§ Task details
Reproduce exactly the span of lines that opens with the line containing "- Al finalizar" and closes with the last line of the entries below.

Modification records
================

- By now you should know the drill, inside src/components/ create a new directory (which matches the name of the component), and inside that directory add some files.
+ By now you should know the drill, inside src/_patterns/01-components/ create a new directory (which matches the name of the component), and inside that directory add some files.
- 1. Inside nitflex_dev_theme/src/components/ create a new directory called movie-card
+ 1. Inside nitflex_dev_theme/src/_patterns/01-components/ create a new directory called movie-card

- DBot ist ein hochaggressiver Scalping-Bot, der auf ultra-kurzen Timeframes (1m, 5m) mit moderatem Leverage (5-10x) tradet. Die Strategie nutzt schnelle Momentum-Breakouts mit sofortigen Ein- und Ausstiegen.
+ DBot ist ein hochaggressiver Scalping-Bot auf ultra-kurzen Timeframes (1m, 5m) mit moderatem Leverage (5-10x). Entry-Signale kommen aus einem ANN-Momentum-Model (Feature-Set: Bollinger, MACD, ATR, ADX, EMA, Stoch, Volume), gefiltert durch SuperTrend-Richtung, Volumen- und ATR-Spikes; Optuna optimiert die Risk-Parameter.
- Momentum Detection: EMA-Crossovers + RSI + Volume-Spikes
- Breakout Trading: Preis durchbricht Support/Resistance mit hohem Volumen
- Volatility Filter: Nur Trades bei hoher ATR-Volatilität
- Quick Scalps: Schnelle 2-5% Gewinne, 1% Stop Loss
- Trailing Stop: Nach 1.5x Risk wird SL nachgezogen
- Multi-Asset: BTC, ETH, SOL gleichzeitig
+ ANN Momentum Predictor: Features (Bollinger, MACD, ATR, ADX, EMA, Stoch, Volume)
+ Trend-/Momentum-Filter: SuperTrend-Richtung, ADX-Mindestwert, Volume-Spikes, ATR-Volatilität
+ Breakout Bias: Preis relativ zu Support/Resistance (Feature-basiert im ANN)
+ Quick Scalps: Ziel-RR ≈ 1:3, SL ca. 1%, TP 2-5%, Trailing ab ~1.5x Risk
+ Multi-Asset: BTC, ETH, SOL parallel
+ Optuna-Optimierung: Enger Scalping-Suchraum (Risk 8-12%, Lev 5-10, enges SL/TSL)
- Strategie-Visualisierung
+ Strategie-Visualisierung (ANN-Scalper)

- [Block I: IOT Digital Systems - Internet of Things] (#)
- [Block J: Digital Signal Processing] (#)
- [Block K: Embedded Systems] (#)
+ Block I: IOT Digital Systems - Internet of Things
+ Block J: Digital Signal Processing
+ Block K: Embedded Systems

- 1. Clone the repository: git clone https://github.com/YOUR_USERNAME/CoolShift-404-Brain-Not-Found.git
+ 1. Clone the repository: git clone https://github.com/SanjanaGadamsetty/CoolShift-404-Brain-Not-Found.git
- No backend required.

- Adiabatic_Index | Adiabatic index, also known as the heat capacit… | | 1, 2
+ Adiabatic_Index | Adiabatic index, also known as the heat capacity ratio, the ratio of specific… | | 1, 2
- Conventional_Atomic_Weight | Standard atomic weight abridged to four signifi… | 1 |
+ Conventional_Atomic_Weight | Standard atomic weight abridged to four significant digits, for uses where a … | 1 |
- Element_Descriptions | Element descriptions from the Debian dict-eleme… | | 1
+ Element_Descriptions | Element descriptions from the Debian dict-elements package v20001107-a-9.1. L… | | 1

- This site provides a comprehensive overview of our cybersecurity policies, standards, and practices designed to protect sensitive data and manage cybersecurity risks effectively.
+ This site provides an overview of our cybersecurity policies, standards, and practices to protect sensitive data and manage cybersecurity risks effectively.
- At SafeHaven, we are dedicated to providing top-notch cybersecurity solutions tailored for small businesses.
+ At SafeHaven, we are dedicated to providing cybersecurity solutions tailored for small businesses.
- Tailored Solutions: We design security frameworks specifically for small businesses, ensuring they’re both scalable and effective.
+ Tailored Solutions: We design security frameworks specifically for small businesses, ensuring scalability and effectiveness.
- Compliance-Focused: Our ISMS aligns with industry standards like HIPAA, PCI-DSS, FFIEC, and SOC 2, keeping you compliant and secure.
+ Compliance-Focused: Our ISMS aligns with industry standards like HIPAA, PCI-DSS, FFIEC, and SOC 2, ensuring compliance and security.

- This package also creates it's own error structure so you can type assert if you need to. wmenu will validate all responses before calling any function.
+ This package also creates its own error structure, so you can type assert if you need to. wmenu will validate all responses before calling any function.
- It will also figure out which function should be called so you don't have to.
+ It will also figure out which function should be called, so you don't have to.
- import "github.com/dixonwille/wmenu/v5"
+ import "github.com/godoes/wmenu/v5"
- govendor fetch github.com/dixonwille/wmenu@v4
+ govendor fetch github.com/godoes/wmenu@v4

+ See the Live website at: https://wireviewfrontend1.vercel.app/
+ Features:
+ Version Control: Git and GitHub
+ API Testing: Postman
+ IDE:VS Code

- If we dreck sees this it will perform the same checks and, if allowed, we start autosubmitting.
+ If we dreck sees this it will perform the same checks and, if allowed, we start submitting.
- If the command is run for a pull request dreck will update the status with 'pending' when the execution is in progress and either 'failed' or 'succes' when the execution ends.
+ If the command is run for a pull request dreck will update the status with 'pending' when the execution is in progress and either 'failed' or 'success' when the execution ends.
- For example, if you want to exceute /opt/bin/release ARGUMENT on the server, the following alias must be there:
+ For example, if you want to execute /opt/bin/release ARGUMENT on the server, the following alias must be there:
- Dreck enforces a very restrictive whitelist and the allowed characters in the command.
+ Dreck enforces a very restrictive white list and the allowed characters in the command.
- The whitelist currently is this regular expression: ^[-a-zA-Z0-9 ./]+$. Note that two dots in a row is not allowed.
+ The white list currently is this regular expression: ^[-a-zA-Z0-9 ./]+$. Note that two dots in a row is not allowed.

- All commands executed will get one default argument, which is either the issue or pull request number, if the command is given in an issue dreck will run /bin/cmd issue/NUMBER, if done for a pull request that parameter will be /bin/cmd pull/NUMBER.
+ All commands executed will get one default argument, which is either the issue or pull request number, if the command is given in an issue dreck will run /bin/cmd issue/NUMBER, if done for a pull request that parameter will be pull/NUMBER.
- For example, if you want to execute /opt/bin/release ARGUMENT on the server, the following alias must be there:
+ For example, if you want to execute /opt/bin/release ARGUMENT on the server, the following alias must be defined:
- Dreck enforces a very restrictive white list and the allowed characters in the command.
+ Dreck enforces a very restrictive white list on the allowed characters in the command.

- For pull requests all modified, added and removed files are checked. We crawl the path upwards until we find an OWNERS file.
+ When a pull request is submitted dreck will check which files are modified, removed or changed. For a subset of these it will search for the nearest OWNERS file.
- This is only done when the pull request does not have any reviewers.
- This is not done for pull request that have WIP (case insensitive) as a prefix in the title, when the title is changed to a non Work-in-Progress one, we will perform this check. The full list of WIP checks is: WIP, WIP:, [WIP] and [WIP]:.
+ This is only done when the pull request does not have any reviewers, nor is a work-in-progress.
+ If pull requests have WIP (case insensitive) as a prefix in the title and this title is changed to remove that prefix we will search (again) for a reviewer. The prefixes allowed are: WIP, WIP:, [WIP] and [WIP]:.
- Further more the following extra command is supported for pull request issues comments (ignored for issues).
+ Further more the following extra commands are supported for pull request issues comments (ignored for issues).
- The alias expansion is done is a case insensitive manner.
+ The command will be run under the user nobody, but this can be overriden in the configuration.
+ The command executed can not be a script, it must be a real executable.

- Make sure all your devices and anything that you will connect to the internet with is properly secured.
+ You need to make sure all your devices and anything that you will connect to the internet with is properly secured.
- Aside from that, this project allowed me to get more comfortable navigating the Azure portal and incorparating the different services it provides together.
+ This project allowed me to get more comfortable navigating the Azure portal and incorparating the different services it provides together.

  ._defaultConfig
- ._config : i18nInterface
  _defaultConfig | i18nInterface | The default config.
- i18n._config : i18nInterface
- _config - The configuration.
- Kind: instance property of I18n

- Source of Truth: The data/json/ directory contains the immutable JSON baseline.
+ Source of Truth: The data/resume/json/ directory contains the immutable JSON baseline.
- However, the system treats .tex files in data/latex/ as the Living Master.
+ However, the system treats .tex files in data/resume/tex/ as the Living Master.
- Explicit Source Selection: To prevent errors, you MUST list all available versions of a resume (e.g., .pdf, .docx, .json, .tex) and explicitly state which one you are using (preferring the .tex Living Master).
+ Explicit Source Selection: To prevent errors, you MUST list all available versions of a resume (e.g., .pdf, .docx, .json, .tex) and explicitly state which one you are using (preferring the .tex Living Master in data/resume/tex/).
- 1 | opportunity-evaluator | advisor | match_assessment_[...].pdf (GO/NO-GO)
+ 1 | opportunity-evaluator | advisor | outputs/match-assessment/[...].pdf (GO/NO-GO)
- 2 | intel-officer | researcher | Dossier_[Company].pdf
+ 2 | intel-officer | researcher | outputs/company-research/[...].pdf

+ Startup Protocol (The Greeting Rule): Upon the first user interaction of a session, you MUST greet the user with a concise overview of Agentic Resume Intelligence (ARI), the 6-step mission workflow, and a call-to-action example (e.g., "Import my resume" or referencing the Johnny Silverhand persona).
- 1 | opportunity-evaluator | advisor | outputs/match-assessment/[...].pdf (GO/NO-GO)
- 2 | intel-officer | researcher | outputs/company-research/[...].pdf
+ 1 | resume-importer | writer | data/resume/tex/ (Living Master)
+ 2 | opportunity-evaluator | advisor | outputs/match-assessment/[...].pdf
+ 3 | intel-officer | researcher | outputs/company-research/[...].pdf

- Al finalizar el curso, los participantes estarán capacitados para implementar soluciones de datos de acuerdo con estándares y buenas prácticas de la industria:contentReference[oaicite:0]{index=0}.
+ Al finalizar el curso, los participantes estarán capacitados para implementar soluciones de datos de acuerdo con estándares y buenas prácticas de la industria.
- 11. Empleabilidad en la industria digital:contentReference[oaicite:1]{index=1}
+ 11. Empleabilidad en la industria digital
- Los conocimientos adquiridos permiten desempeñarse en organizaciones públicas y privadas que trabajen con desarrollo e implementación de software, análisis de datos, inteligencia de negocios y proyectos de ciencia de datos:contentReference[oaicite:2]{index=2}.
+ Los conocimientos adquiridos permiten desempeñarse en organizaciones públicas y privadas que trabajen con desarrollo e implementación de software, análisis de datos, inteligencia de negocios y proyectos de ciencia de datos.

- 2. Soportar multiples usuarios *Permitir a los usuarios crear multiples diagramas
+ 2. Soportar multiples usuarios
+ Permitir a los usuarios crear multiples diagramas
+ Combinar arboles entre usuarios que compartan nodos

================

§ Exercise solution
- Al finalizar el curso, los participantes estarán capacitados para implementar soluciones de datos de acuerdo con estándares y buenas prácticas de la industria:contentReference[oaicite:0]{index=0}.
+ Al finalizar el curso, los participantes estarán capacitados para implementar soluciones de datos de acuerdo con estándares y buenas prácticas de la industria.
- 11. Empleabilidad en la industria digital:contentReference[oaicite:1]{index=1}
+ 11. Empleabilidad en la industria digital
- Los conocimientos adquiridos permiten desempeñarse en organizaciones públicas y privadas que trabajen con desarrollo e implementación de software, análisis de datos, inteligencia de negocios y proyectos de ciencia de datos:contentReference[oaicite:2]{index=2}.
+ Los conocimientos adquiridos permiten desempeñarse en organizaciones públicas y privadas que trabajen con desarrollo e implementación de software, análisis de datos, inteligencia de negocios y proyectos de ciencia de datos.

- 2. Soportar multiples usuarios *Permitir a los usuarios crear multiples diagramas
+ 2. Soportar multiples usuarios
+ Permitir a los usuarios crear multiples diagramas
+ Combinar arboles entre usuarios que compartan nodos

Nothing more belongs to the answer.